# Comp Calls



## CDK (Aug 1, 2005)

Hey guys, I've been blowing in compition now for a few years duck and goose, duck has been going good but seems like this year I was always in the middle to bottom of the standings in goose. I did quite abit better the previous year I was blowing a different call. This year I blew a Money Maker and after about 5 different guts and tons of new reeds I just decided it is not the call for me, I just can't seem to get totally comfortable with it. I love my little Man but not the Money Maker. Its proble all in my head :-? SO I am in the market for a new comp call, so looking for imfo. on some of the smaller call makers man there's alot of them these days. I've heard mixed reports on the triple crown anyone got one? (thats the only one I have'nt tried of the big names)


----------



## blacklab33 (Feb 10, 2007)

ive heard the triple crown is a great call. realstic goosey and the reeds arent shaved so it isnt over the top loud or scratchy. has a great low end. the showtime is a call that was made for competition. they have sound files. they're nice


----------



## averyghg (Oct 16, 2006)

i personally wasnt a big fan of the triple crown, i would go with the acrylic Grounds super mag, i have blown many many calls and i personally think this one is the best by far!!!


----------



## Travery (Mar 15, 2005)

STAGE FRIGHT

Heartland Custom Calls.


----------



## WingedShooter7 (Oct 28, 2005)

try a Foiles Showtime


----------



## diver_sniper (Sep 6, 2004)

Consider a GK Comp Killer or just stick with a Pro Super mag, maybe get it in hedge for a little softer tone.


----------



## CDK (Aug 1, 2005)

Well I tried out a Triple Crown and a Stage Fright yesterday, both very nice calls, I think I liked the Triple Crown a little more, if I was look'en for a hunting call I would go with Stage Fright required less air. Triple Crown had very good range. Not a big fan of Foiles in general met him (Jeff) more then once and he rubbed me the wrong way. Anyway did'nt buy one yet any other suggestions? So far I'm leaning toward the TC.


----------



## glatz (Mar 27, 2004)

i met him(jeff) too in a cabelas. He walked by me and said something along the lines as-- thats right, the best ones better be on top behind glass as I was trying his calls out - i musta sounded bad on it since he yelled to me to try the money maker (not even his brand) and whaled on a 20 dollar call that put me to shame.


----------



## diver_sniper (Sep 6, 2004)

He signed my high plains honker for me when i bought it. He seemed pretty nice, shook my hand, told me he'd sell me any shirt I wanted for half price if I traded in the Grounds shirt I had on, heh, I told him no deal.


----------



## Ridge Nelson (Jan 19, 2006)

I'd say the SHOWTIME, Jeff seems like a good guy to me--


----------



## sledneck7 (Apr 30, 2006)

Duck R-N-T MVP and Goose Kelly Powers Triple Crown is the way to go


----------



## nickwesterholm (Nov 16, 2006)

i met jeff foiles when he was in fargo at scheels. i asked him if he could give me some tips cause i was just getting started calling and he sat down w/ me for like a half hour or so and gave me a personal lesson on calling. i've heard others before this thread say he was a jerk, but he was a real nice guy to me. he said if i bought the showtime i was looking at he'd give me a free shirt, hat, and laynard w/ that.

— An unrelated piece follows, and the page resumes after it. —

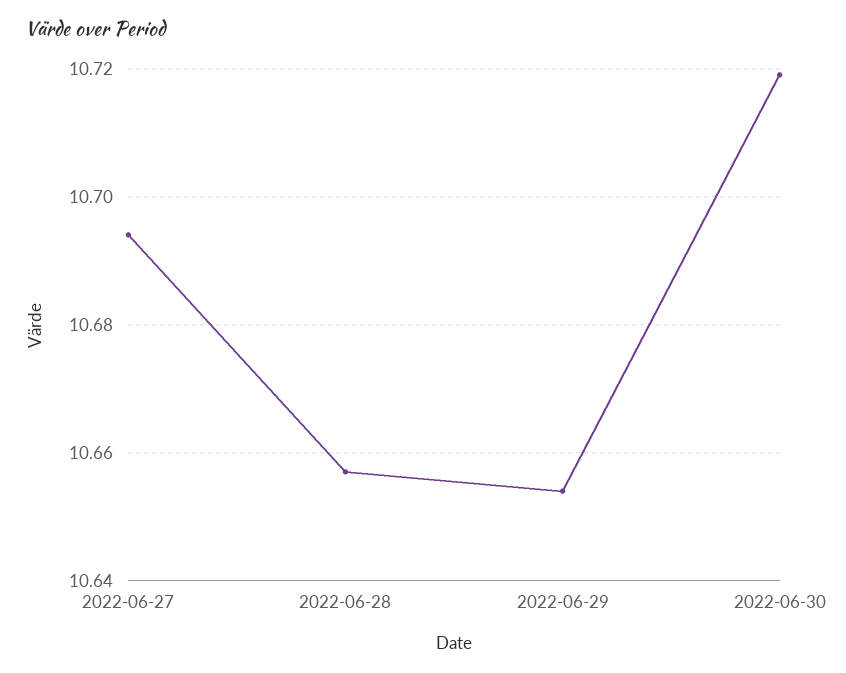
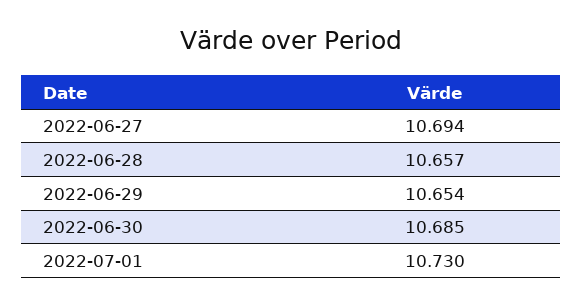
2022-06-30: 10.72 -> 10.685
2022-07-01: none -> 10.73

as to competition calls pro super mag's got a few titles and the triple crown is the matching guts that kelly powers won the world on.


----------



## addictedtogeese (Feb 27, 2006)

nickwesterholm said:


> i met jeff foiles when he was in fargo at scheels. i asked him if he could give me some tips cause i was just getting started calling and he sat down w/ me for like a half hour or so and gave me a personal lesson on calling. i've heard others before this thread say he was a jerk, but he was a real nice guy to me. he said if i bought the showtime i was looking at he'd give me a free shirt, hat, and laynard w/ that.
> 
> Were you wearin a Foiles shirt? Same thing happened to my buddy but he was wearin a Zink shirt and Jeff blew him off... we tested our theory and went back the next day with a Foiles shirt on.....Jeff treated us just like he did Nick and gave him a private lesson


----------



## nickwesterholm (Nov 16, 2006)

i was right out of the field. i had on my camo shirt w/ a DU logo and some filson tin pants. i don't remember what kind of hat i was wearing but who knows. yea i watched him offer to buy a guys avery shirt. off his back and replace it w/ a final approach


----------



## diver_sniper (Sep 6, 2004)

Thats funny because if it would have been a year earlier, he would have tried to replace the FA shirt with an Avery one. I'm not blaimin him for anything though, that's his job.


----------



## bandman (Feb 13, 2006)

averyghg said:


> i personally wasnt a big fan of the triple crown, i would go with the acrylic Grounds super mag, i have blown many many calls and i personally think this one is the best by far!!!


rock on fellow camo swirl brother! :beer:


----------



## Leo Porcello (Jul 10, 2003)

Showtime all the way


----------



## GooseBuster3 (Mar 1, 2002)

Get any good call, groove out the guts and you will be set.


----------